- _Task prompt_
Word for word, give the records again, dropping any picture they hold.

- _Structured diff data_
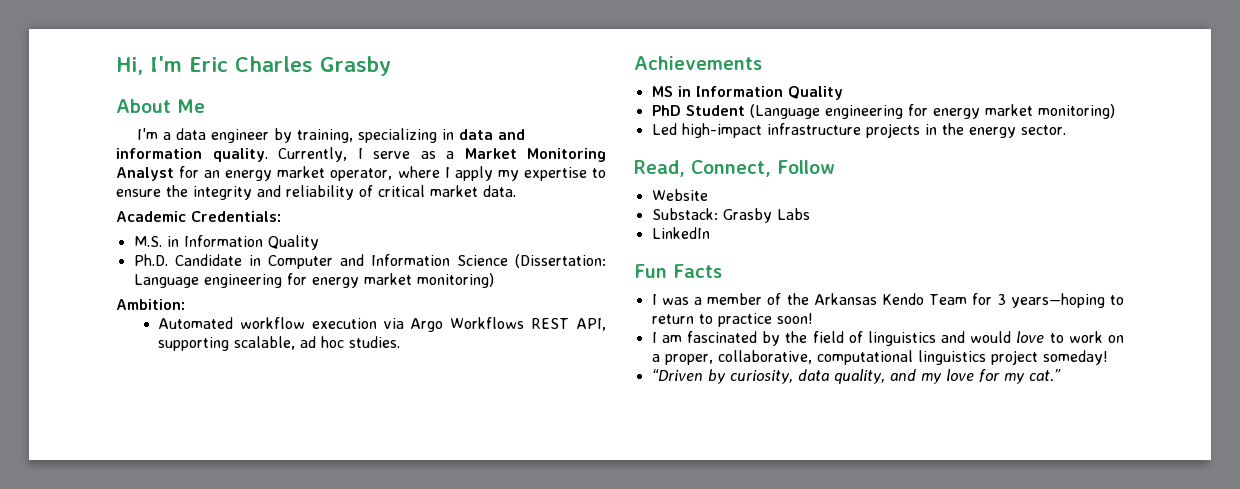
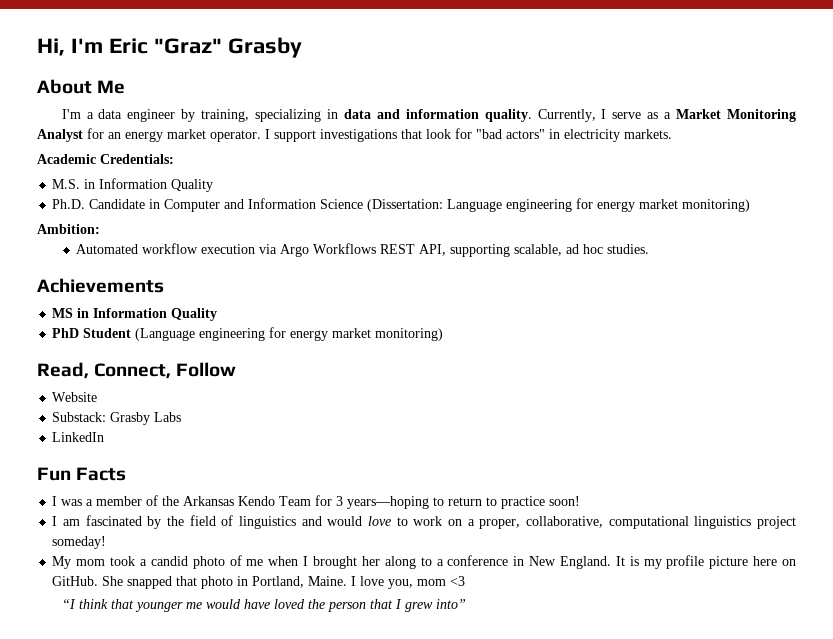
- Hi, I'm Eric Charles Grasby
+ Hi, I'm Eric "Graz" Grasby
- Currently, I serve as a Market Monitoring Analyst for an energy market operator, where I apply my expertise to ensure the integrity and reliability of critical market data.
+ Currently, I serve as a Market Monitoring Analyst for an energy market operator. I support investigations that look for "bad actors" in electricity markets.
- Led high-impact infrastructure projects in the energy sector.
- “Driven by curiosity, data quality, and my love for my cat.”
+ My mom took a candid photo of me when I brought her along to a conference in New England. It is my profile picture here on GitHub. She snapped that photo in Portland, Maine. I love you, mom <3
+ “I think that younger me would have loved the person that I grew into”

- _Reply to the exercise_
- Hi, I'm Eric Charles Grasby
+ Hi, I'm Eric "Graz" Grasby
- Currently, I serve as a Market Monitoring Analyst for an energy market operator, where I apply my expertise to ensure the integrity and reliability of critical market data.
+ Currently, I serve as a Market Monitoring Analyst for an energy market operator. I support investigations that look for "bad actors" in electricity markets.
- Led high-impact infrastructure projects in the energy sector.
- “Driven by curiosity, data quality, and my love for my cat.”
+ My mom took a candid photo of me when I brought her along to a conference in New England. It is my profile picture here on GitHub. She snapped that photo in Portland, Maine. I love you, mom <3
+ “I think that younger me would have loved the person that I grew into”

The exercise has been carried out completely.